The two corner pieces at the bottom of the crown are simply 1-3/8" x 2¼" with a series of beaded roundover and cove cuts with the router.



The top doors could be plain glass or a single pane of textured glass. (I'm planning to make leaded glass panels to insert into the doors, so for strength I might build the top doors from thicker oak with a rabbeted inset so they protrude the same ¾" as the lower raised panel oak doors.)



The proportions used on the bookcase were chosen to complement the kitchen island/bookcase which I recently completed (I hope to eventually blog it); to allow for repeating similar glasswork as the dining cabinets in the same room; and to fill the available space below the ductwork.

The bookcase is 38" wide by 12" deep by 72" high. (The 12" depth was chosen so the approximately 10½" interior depth is sufficient for a 3-ring binder but not so deep as to lose smaller books in the back.)
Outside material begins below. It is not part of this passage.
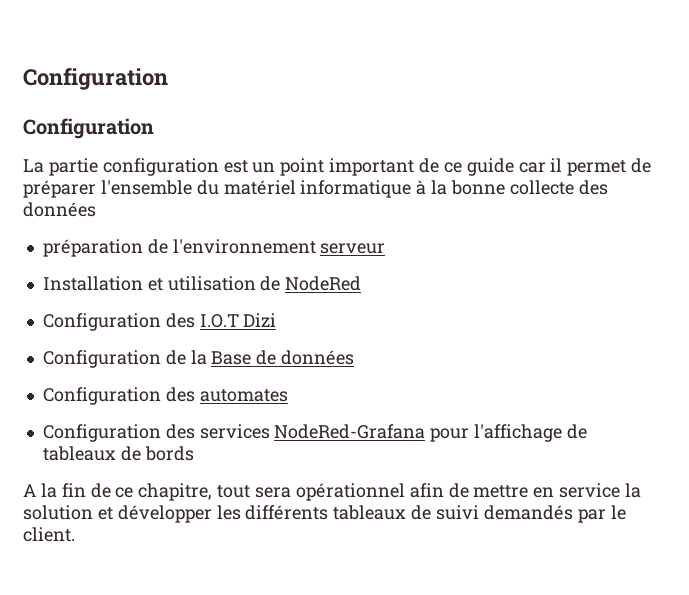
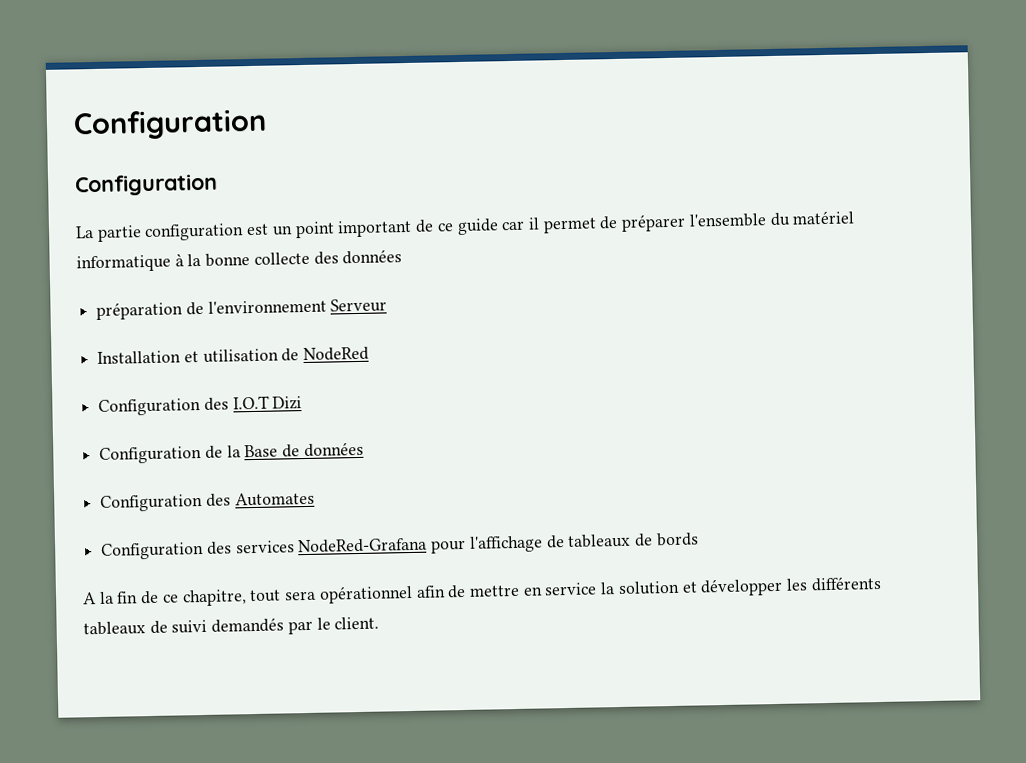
- préparation de l'environnement serveur
+ préparation de l'environnement Serveur
- Configuration des automates
+ Configuration des Automates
The seam between the crown and bookcase is concealed with ¾" half-round molding. (I'm using this molding on mine to allow for about ¼" gap between crown and bookcase so that I can slide the bookcase under the crown which is attached to ductwork enclosure and wall.)

The face frame is joined with pocket holes, then joined to the sides with splined miters. One shelf in the lower cabinet is adjustable, as are two shelves in the top portion. The doors and side panels are routed using rail/stile and raised panel bits.



This is a view of the finished bookcase which will be stained a medium oak color to match my cabinets.

"SketchUp file": http://www.box.net/shared/5nis13jnog
This is a nice design and I, too, like the lighting detail. The onlay adds some visual interest to the piece as well.

Nice entry.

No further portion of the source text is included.